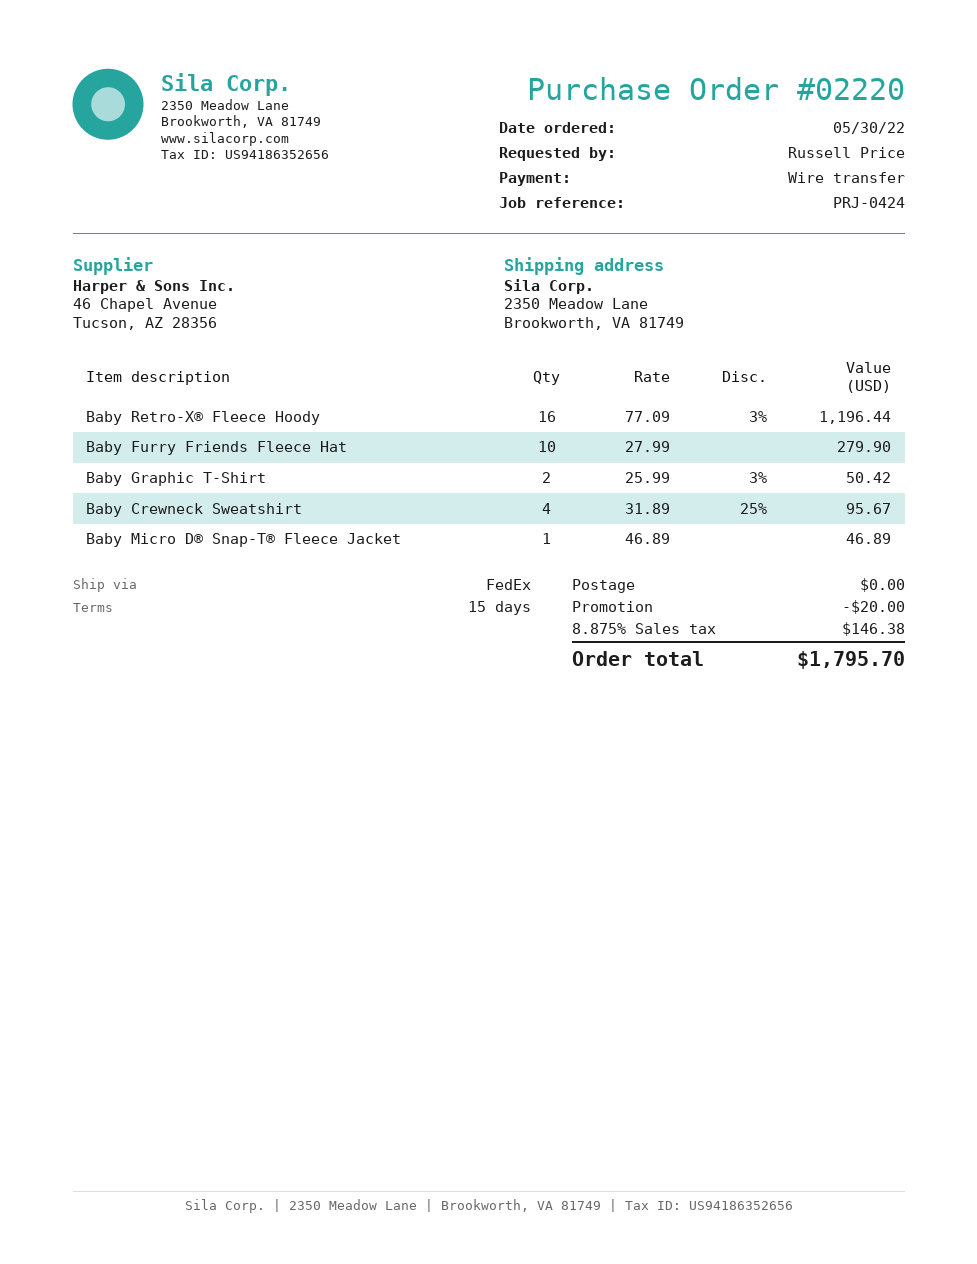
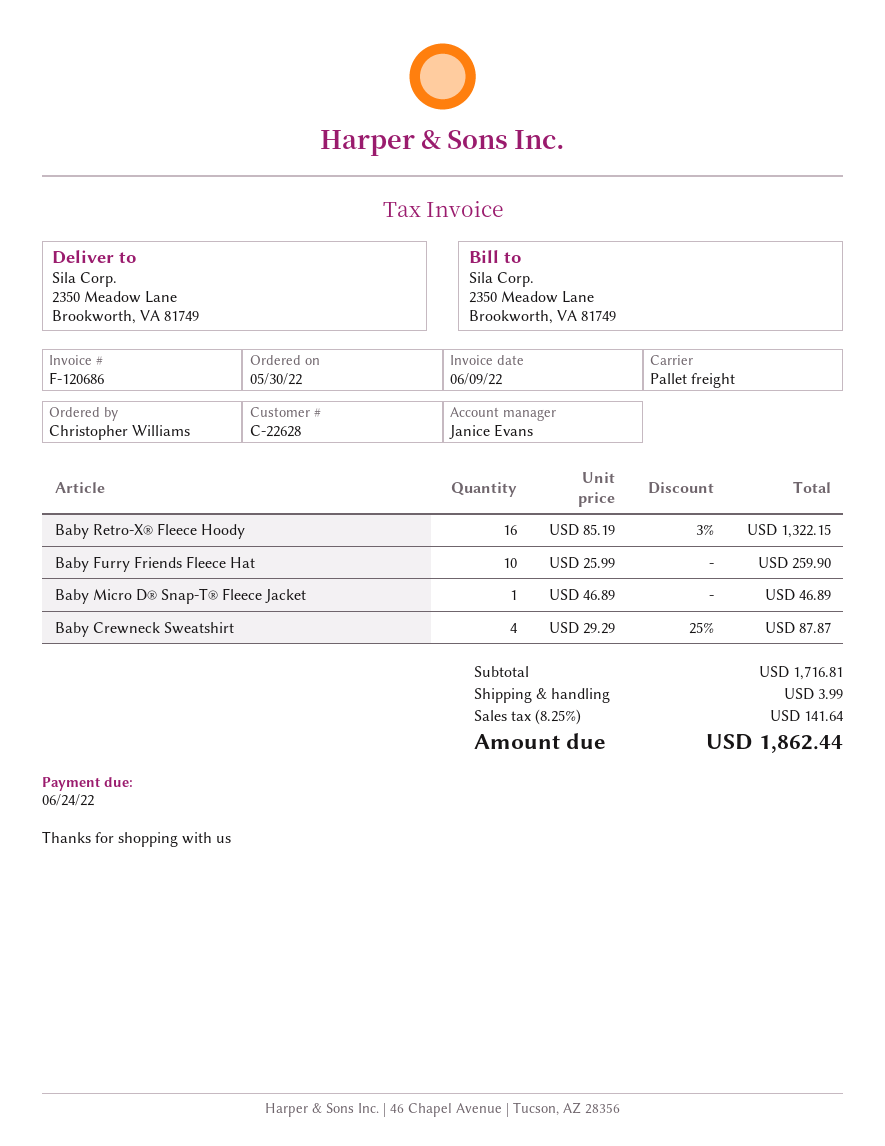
ordered by: Russell Price -> Christopher Williams
shipping method: FedEx -> pallet freight
Baby Retro-X® Fleece Hoody: 16 x 77.09 - 3% = 1196.44 -> 16 x 85.19 - 3% = 1322.15
Baby Furry Friends Fleece Hat: 10 x 27.99 = 279.90 -> 10 x 25.99 = 259.90
Baby Graphic T-Shirt: 2 x 25.99 - 3% = 50.42 -> none
Baby Crewneck Sweatshirt: 4 x 31.89 - 25% = 95.67 -> 4 x 29.29 - 25% = 87.87
discount: 20.00 -> none
shipping: 0.00 -> 3.99
tax: 8.875% = 146.38 -> 8.25% = 141.64
total: 1795.70 -> 1862.44

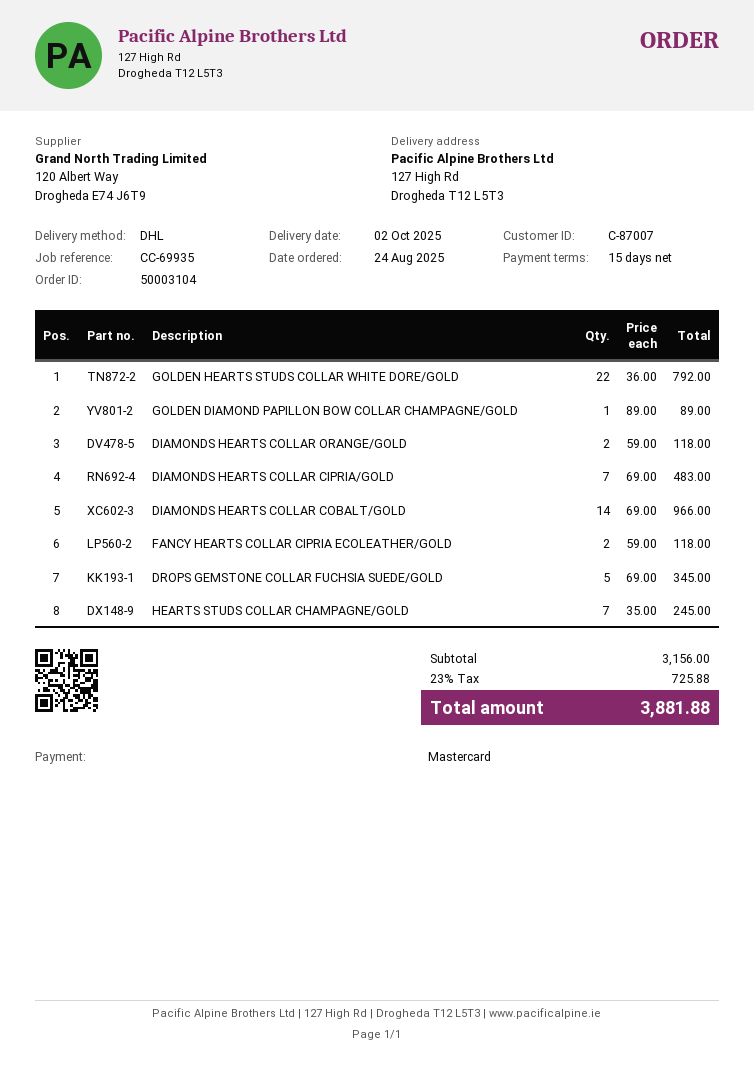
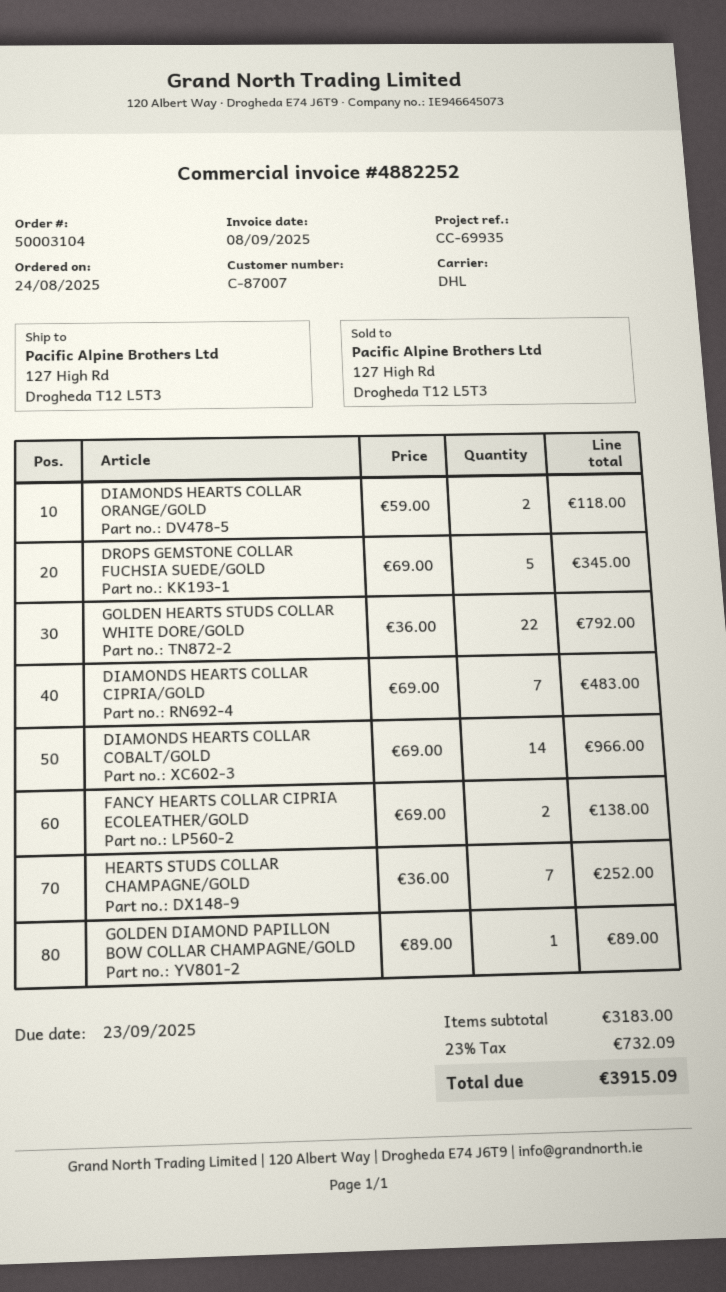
FANCY HEARTS COLLAR CIPRIA ECOLEATHER/GOLD: 2 x 59.00 = 118.00 -> 2 x 69.00 = 138.00
HEARTS STUDS COLLAR CHAMPAGNE/GOLD: 7 x 35.00 = 245.00 -> 7 x 36.00 = 252.00
subtotal: 3156.00 -> 3183.00
tax: 23% = 725.88 -> 23% = 732.09
total: 3881.88 -> 3915.09

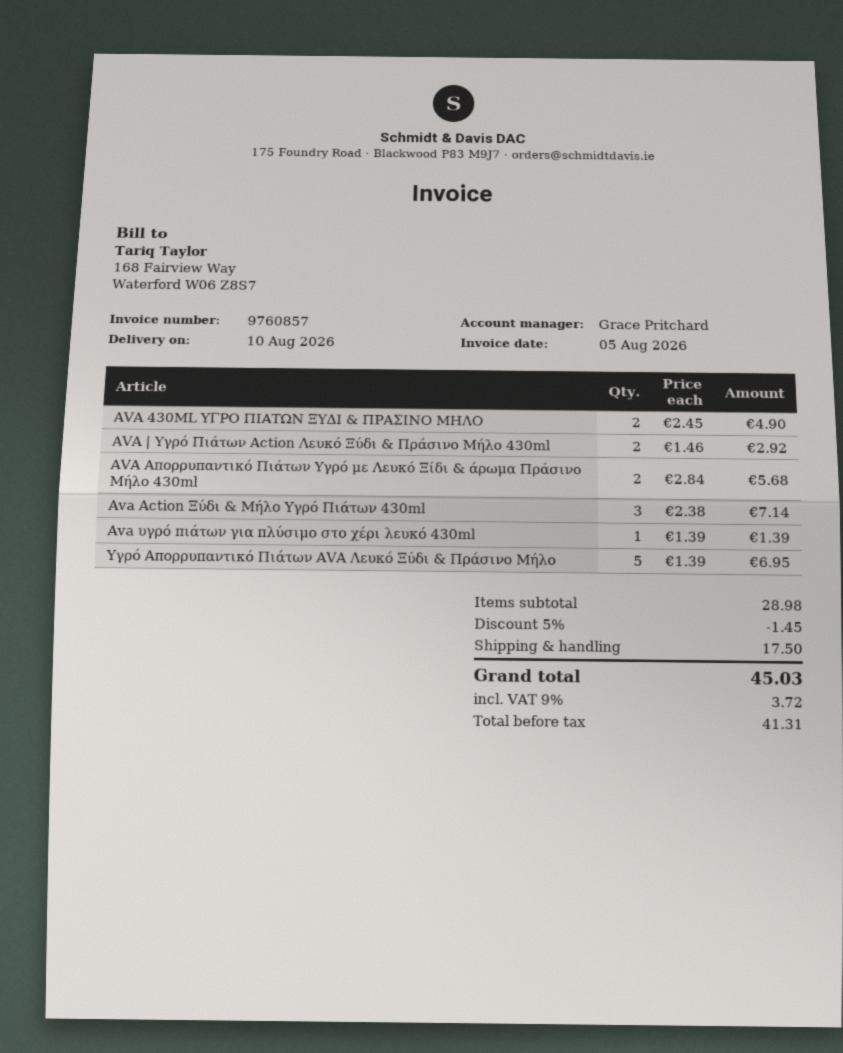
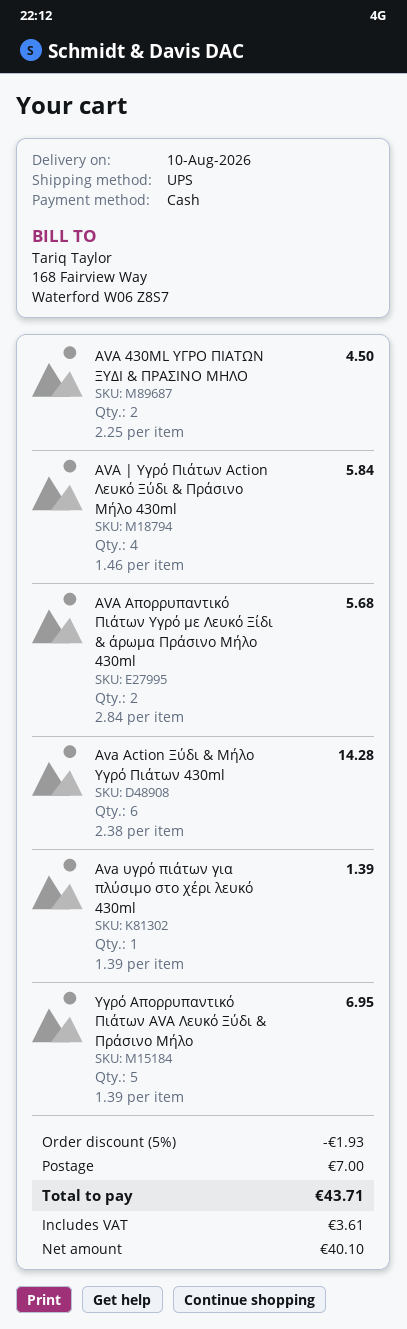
AVA 430ML ΥΓΡΟ ΠΙΑΤΩΝ ΞΥΔΙ & ΠΡΑΣΙΝΟ ΜΗΛΟ: 2 x 2.45 = 4.90 -> 2 x 2.25 = 4.50
AVA | Υγρό Πιάτων Action Λευκό Ξύδι & Πράσινο Μήλο 430ml: 2 x 1.46 = 2.92 -> 4 x 1.46 = 5.84
Ava Action Ξύδι & Μήλο Υγρό Πιάτων 430ml: 3 x 2.38 = 7.14 -> 6 x 2.38 = 14.28
discount: 5% = 1.45 -> 5% = 1.93
shipping: 17.50 -> 7.00
net: 41.31 -> 40.10
tax: 3.72 -> 3.61
total: 45.03 -> 43.71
==========
What the task asks: The expected output is the full data above, reproduced exactly with no images.

Task result:
ordered by: Russell Price -> Christopher Williams
shipping method: FedEx -> pallet freight
Baby Retro-X® Fleece Hoody: 16 x 77.09 - 3% = 1196.44 -> 16 x 85.19 - 3% = 1322.15
Baby Furry Friends Fleece Hat: 10 x 27.99 = 279.90 -> 10 x 25.99 = 259.90
Baby Graphic T-Shirt: 2 x 25.99 - 3% = 50.42 -> none
Baby Crewneck Sweatshirt: 4 x 31.89 - 25% = 95.67 -> 4 x 29.29 - 25% = 87.87
discount: 20.00 -> none
shipping: 0.00 -> 3.99
tax: 8.875% = 146.38 -> 8.25% = 141.64
total: 1795.70 -> 1862.44

FANCY HEARTS COLLAR CIPRIA ECOLEATHER/GOLD: 2 x 59.00 = 118.00 -> 2 x 69.00 = 138.00
HEARTS STUDS COLLAR CHAMPAGNE/GOLD: 7 x 35.00 = 245.00 -> 7 x 36.00 = 252.00
subtotal: 3156.00 -> 3183.00
tax: 23% = 725.88 -> 23% = 732.09
total: 3881.88 -> 3915.09

AVA 430ML ΥΓΡΟ ΠΙΑΤΩΝ ΞΥΔΙ & ΠΡΑΣΙΝΟ ΜΗΛΟ: 2 x 2.45 = 4.90 -> 2 x 2.25 = 4.50
AVA | Υγρό Πιάτων Action Λευκό Ξύδι & Πράσινο Μήλο 430ml: 2 x 1.46 = 2.92 -> 4 x 1.46 = 5.84
Ava Action Ξύδι & Μήλο Υγρό Πιάτων 430ml: 3 x 2.38 = 7.14 -> 6 x 2.38 = 14.28
discount: 5% = 1.45 -> 5% = 1.93
shipping: 17.50 -> 7.00
net: 41.31 -> 40.10
tax: 3.72 -> 3.61
total: 45.03 -> 43.71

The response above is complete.